*** Begin section ***

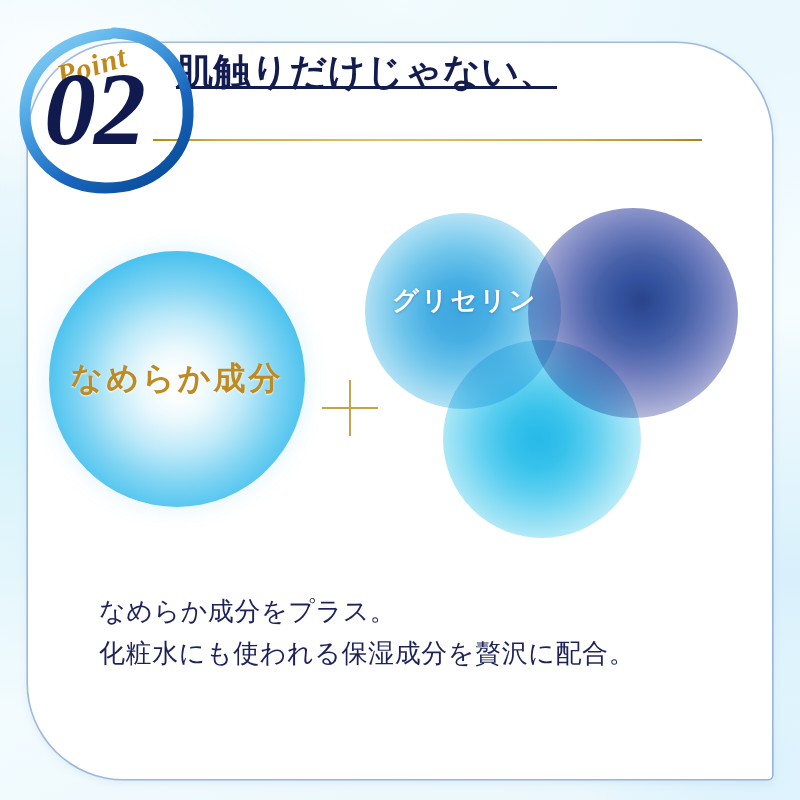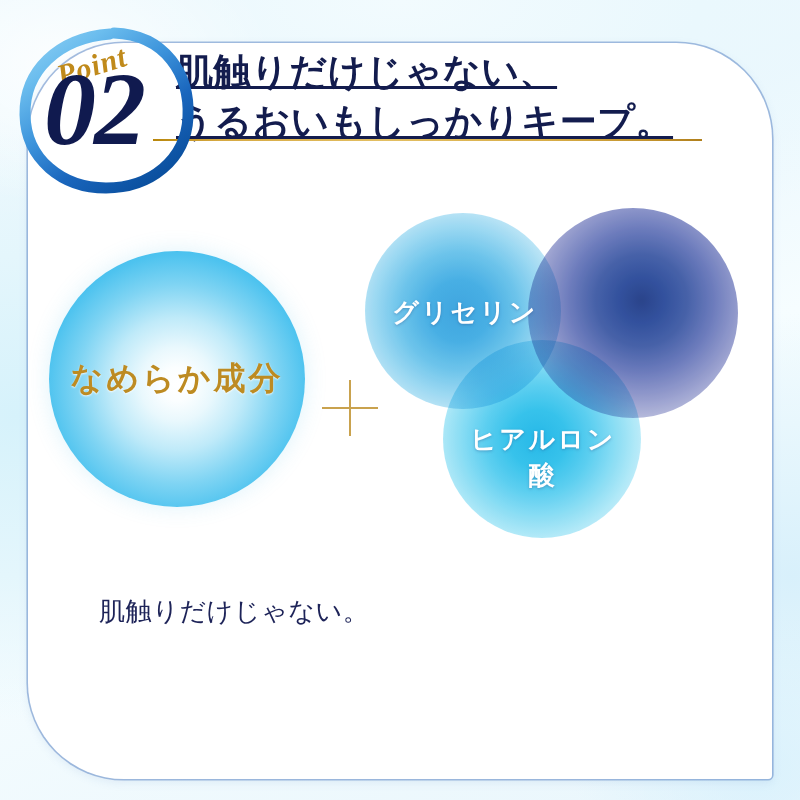--- a/index.html
+++ b/index.html
@@ -306,7 +306,6 @@
 
     <div id="headline">
       <span class="hl-line">肌触りだけじゃない、</span>
-      <span class="hl-line">うるおいもしっかりキープ。</span>
     </div>
 
     <div id="divider"></div>

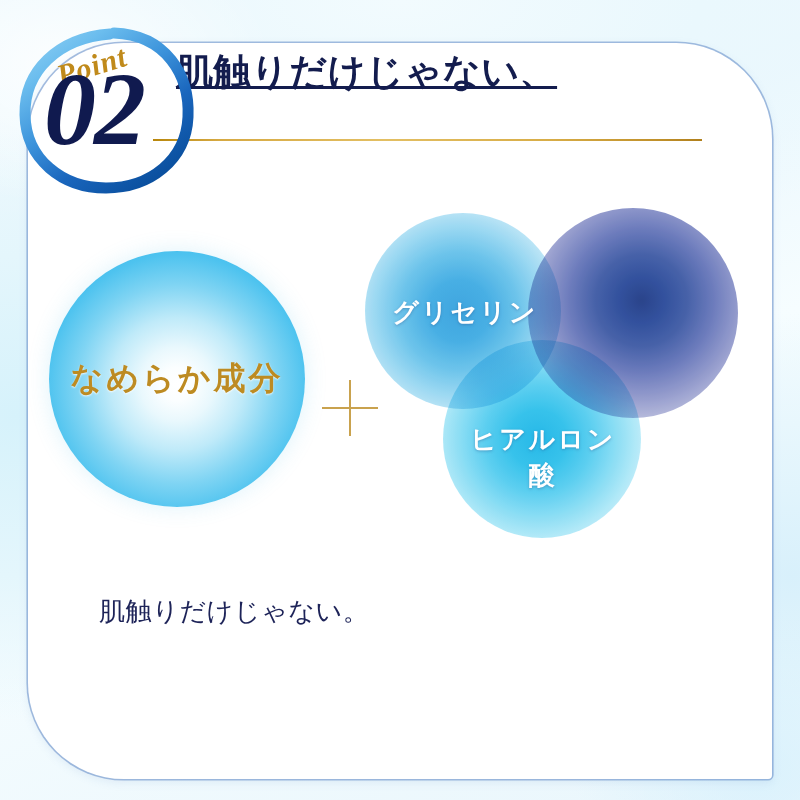--- a/index.html
+++ b/index.html
@@ -240,7 +240,7 @@
   .trio-label {
     position: absolute;
     color: #ffffff;
-    font-family: Liberation Mono, monospace;
+    font-family: Liberation Sans, sans-serif;
     font-weight: 600;
     font-size: 26px;
     letter-spacing: 2.5px;
@@ -248,7 +248,6 @@
     text-shadow: 0 1px 3px rgba(40,70,130,0.38);
     z-index: 7;
     white-space: nowrap;
-    margin-top: 12px;
   }
   #label-glycerin { left: 381px; top: 283px; width: 168px; }
   #label-collagen { left: 545px; top: 283px; width: 180px; }

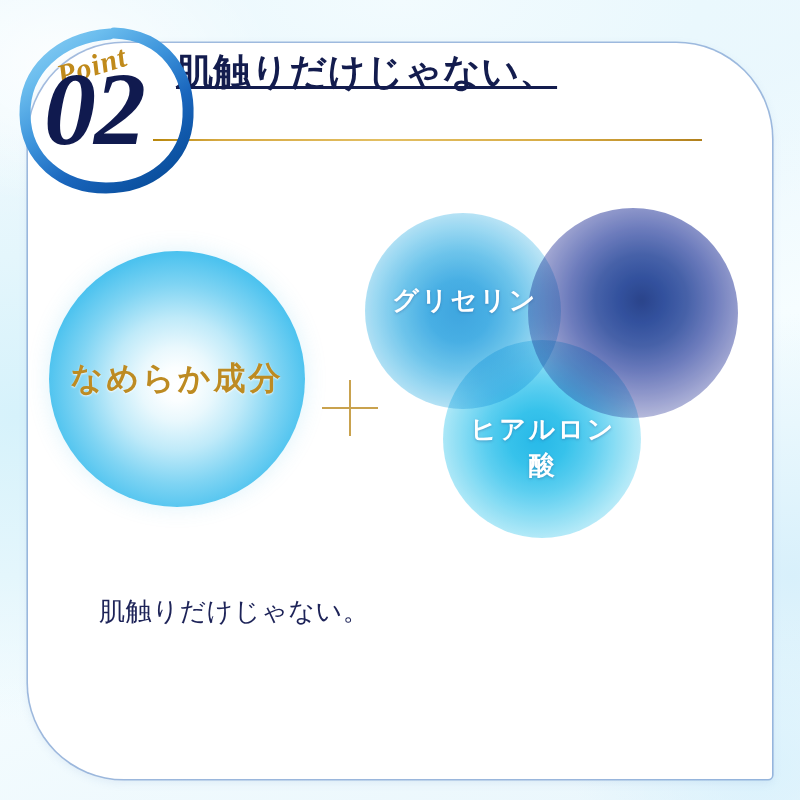--- a/index.html
+++ b/index.html
@@ -327,10 +327,6 @@
       <div class="trio-label" id="label-glycerin">グリセリン</div>
 
 
-      <div class="trio-label" id="label-hyaluronic">
-        <span class="lbl-line">ヒアルロン</span>
-        <span class="lbl-line">酸</span>
-      </div>
 
     </div>
 

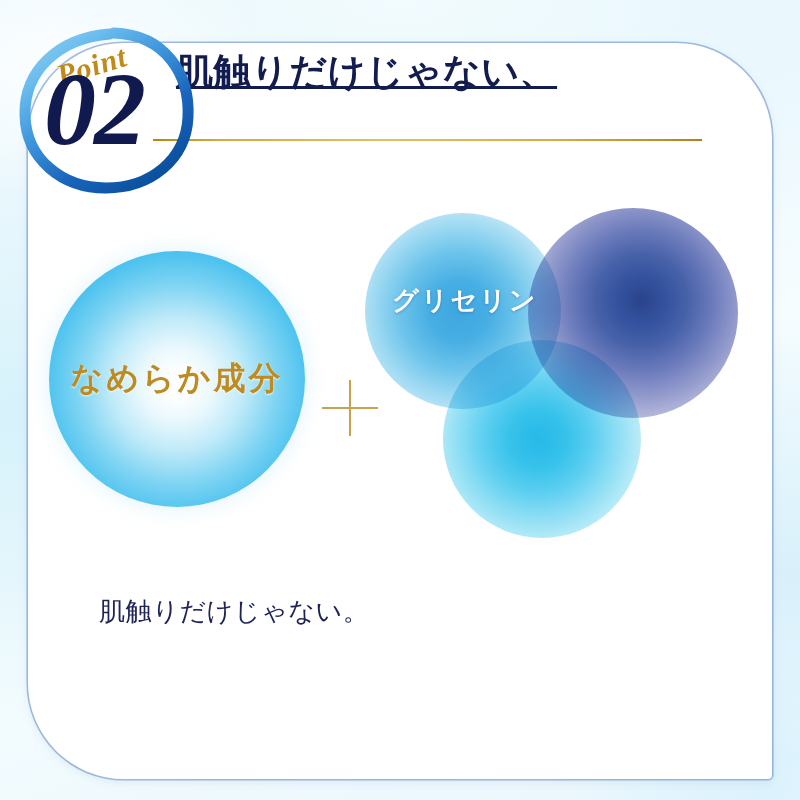--- a/index.html
+++ b/index.html
@@ -331,7 +331,7 @@
     </div>
 
     <div id="caption">
-      <span class="cap-line">肌触りだけじゃない。</span>
+      <span class="cap-line">なめらか成分をプラス。</span>
     </div>
 
   </div>

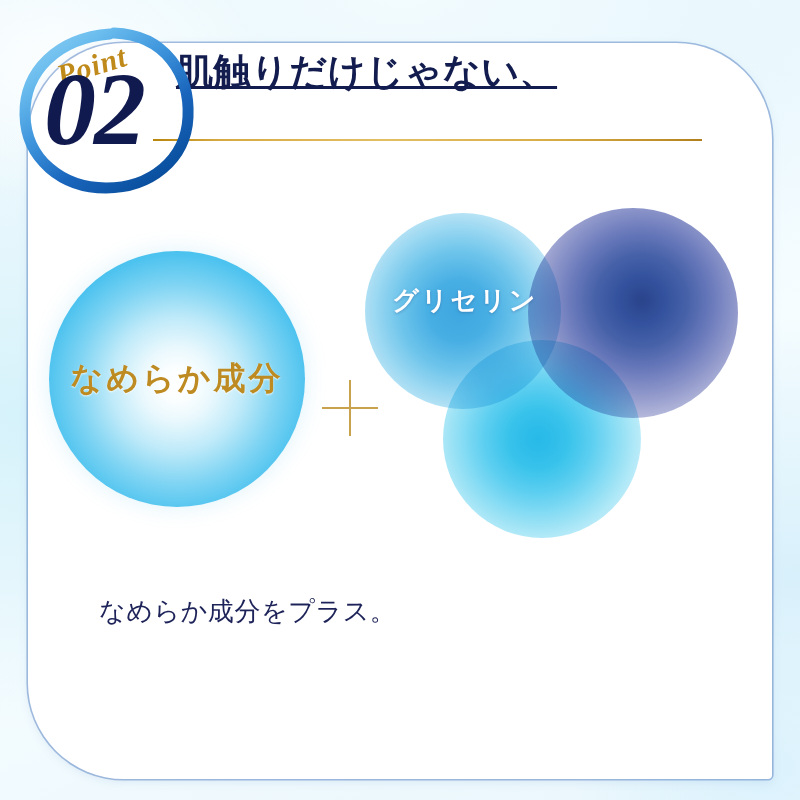--- a/index.html
+++ b/index.html
@@ -332,6 +332,7 @@
 
     <div id="caption">
       <span class="cap-line">なめらか成分をプラス。</span>
+      <span class="cap-line">化粧水にも使われる保湿成分を贅沢に配合。</span>
     </div>
 
   </div>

*** End section ***

When you reach the line that contains "letter-spacing: 2.5px;" in the records above, copy it and every line after it exactly through the last one, leaving out the pictures.

     letter-spacing: 2.5px;
@@ -248,7 +248,6 @@
     text-shadow: 0 1px 3px rgba(40,70,130,0.38);
     z-index: 7;
     white-space: nowrap;
-    margin-top: 12px;
   }
   #label-glycerin { left: 381px; top: 283px; width: 168px; }
   #label-collagen { left: 545px; top: 283px; width: 180px; }

--- a/index.html
+++ b/index.html
@@ -327,10 +327,6 @@
       <div class="trio-label" id="label-glycerin">グリセリン</div>
 
 
-      <div class="trio-label" id="label-hyaluronic">
-        <span class="lbl-line">ヒアルロン</span>
-        <span class="lbl-line">酸</span>
-      </div>
 
     </div>
 

--- a/index.html
+++ b/index.html
@@ -331,7 +331,7 @@
     </div>
 
     <div id="caption">
-      <span class="cap-line">肌触りだけじゃない。</span>
+      <span class="cap-line">なめらか成分をプラス。</span>
     </div>
 
   </div>

--- a/index.html
+++ b/index.html
@@ -332,6 +332,7 @@
 
     <div id="caption">
       <span class="cap-line">なめらか成分をプラス。</span>
+      <span class="cap-line">化粧水にも使われる保湿成分を贅沢に配合。</span>
     </div>
 
   </div>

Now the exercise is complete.